*** Opening DATA FOR ANALYSIS ***

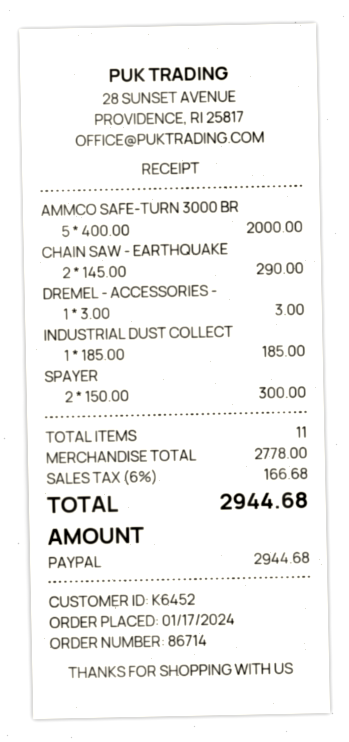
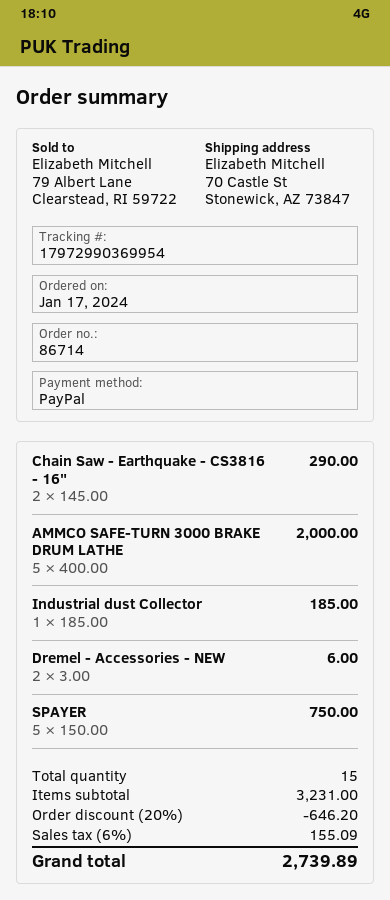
DREMEL - ACCESSORIES -: 1 x 3.00 = 3.00 -> 2 x 3.00 = 6.00
SPAYER: 2 x 150.00 = 300.00 -> 5 x 150.00 = 750.00
total quantity: 11 -> 15
subtotal: 2778.00 -> 3231.00
discount: none -> 20% = 646.20
tax: 6% = 166.68 -> 6% = 155.09
total: 2944.68 -> 2739.89

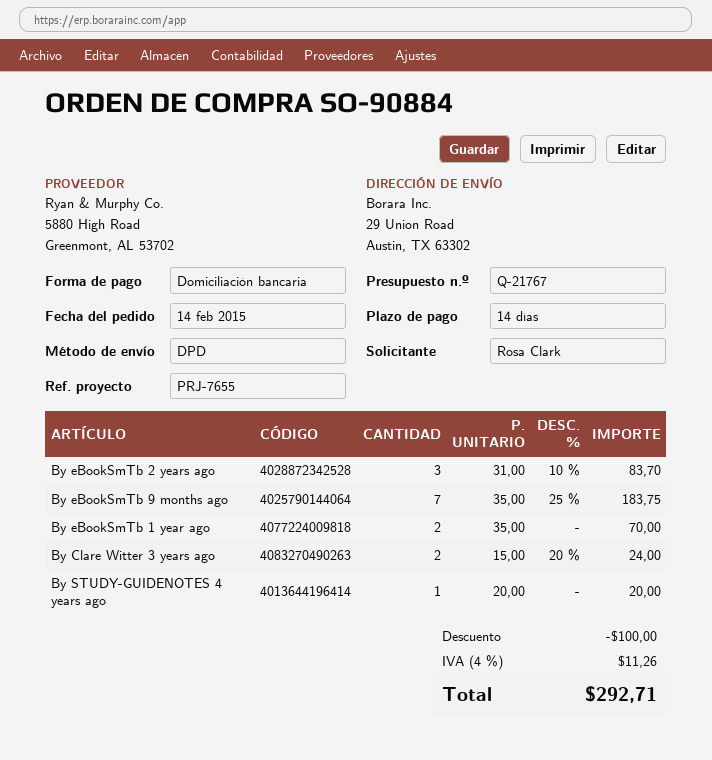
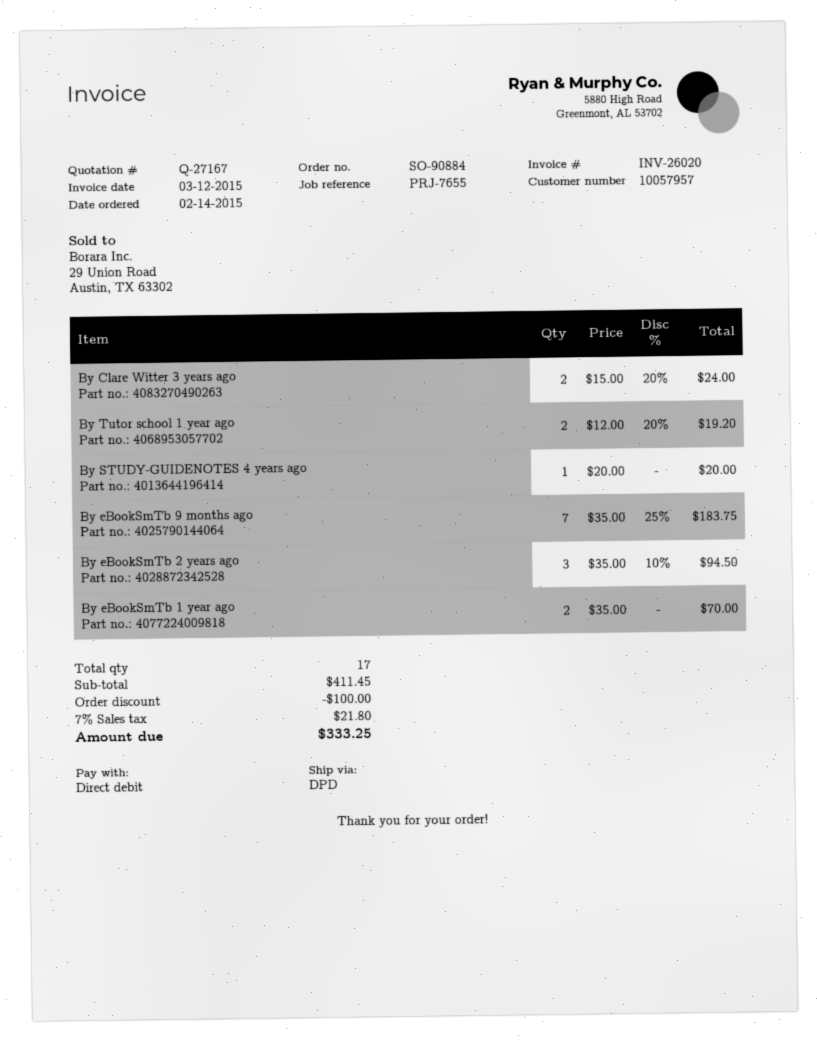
quote number: Q-21767 -> Q-27167
By eBookSmTb 2 years ago: 3 x 31.00 - 10% = 83.70 -> 3 x 35.00 - 10% = 94.50
By Tutor school 1 year ago: none -> 2 x 12.00 - 20% = 19.20
tax: 4% = 11.26 -> 7% = 21.80
total: 292.71 -> 333.25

*** Closing DATA FOR ANALYSIS ***

### [WHAT IS REQUIRED]
Transcribe every entry above exactly as it stands, but skip the images.

### [TASK RESPONSE]
DREMEL - ACCESSORIES -: 1 x 3.00 = 3.00 -> 2 x 3.00 = 6.00
SPAYER: 2 x 150.00 = 300.00 -> 5 x 150.00 = 750.00
total quantity: 11 -> 15
subtotal: 2778.00 -> 3231.00
discount: none -> 20% = 646.20
tax: 6% = 166.68 -> 6% = 155.09
total: 2944.68 -> 2739.89

quote number: Q-21767 -> Q-27167
By eBookSmTb 2 years ago: 3 x 31.00 - 10% = 83.70 -> 3 x 35.00 - 10% = 94.50
By Tutor school 1 year ago: none -> 2 x 12.00 - 20% = 19.20
tax: 4% = 11.26 -> 7% = 21.80
total: 292.71 -> 333.25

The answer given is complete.